- _WHAT IS EXPECTED_: Your answer should consist of the lines in the following data that contain "shipping".
BEGIN
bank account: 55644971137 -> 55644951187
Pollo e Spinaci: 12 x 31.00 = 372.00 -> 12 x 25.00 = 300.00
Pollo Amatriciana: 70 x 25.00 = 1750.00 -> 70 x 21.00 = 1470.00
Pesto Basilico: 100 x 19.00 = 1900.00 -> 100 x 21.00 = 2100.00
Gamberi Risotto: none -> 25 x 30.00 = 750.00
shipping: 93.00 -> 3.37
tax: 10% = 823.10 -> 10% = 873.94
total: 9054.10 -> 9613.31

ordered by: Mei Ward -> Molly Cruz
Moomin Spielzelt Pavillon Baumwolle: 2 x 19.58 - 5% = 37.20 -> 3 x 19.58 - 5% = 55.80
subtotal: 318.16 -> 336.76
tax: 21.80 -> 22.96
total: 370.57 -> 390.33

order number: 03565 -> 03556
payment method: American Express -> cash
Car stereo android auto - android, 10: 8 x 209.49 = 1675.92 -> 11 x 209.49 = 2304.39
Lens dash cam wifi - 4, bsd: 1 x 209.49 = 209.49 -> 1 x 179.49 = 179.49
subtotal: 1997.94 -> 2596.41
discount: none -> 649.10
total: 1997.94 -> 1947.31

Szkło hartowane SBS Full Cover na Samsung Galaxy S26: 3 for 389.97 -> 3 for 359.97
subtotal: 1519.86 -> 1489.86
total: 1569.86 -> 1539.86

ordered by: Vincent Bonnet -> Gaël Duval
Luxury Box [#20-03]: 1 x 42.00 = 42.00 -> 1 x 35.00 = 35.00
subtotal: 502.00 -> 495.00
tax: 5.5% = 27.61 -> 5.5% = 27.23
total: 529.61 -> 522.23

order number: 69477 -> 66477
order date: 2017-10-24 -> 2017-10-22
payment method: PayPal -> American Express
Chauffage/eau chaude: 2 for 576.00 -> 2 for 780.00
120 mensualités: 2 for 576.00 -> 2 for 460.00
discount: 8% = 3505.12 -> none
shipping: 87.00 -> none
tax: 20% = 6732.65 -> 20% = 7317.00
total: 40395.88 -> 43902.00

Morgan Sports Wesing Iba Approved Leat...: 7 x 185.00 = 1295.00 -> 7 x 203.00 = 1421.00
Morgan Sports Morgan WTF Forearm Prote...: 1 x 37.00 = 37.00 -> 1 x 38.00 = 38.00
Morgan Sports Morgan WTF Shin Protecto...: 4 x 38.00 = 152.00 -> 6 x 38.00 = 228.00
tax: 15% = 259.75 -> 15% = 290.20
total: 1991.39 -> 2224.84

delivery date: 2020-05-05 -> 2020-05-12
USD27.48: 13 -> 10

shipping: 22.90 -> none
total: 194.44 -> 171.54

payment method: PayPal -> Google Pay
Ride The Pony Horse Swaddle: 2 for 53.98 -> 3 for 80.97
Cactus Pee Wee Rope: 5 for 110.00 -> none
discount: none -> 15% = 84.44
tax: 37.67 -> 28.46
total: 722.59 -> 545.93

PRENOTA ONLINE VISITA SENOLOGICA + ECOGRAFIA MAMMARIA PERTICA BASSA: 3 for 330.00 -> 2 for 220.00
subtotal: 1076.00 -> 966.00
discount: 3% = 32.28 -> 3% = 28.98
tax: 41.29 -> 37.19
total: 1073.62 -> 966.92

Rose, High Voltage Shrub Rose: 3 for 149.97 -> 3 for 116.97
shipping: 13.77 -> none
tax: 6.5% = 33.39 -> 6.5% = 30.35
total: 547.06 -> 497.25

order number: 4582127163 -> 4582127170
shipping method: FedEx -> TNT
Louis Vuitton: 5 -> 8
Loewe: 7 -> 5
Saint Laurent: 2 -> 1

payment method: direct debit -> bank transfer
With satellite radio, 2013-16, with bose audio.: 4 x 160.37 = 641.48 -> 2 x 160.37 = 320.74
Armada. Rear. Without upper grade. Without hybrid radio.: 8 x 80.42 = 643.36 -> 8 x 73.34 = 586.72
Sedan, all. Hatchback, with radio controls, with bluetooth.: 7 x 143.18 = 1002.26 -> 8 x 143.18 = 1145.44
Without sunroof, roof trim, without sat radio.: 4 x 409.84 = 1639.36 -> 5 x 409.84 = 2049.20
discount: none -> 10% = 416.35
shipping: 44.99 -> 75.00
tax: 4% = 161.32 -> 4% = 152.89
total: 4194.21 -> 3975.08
END
- _EXERCISE RESULT_:
shipping: 93.00 -> 3.37
shipping: 87.00 -> none
shipping: 22.90 -> none
shipping: 13.77 -> none
shipping method: FedEx -> TNT
shipping: 44.99 -> 75.00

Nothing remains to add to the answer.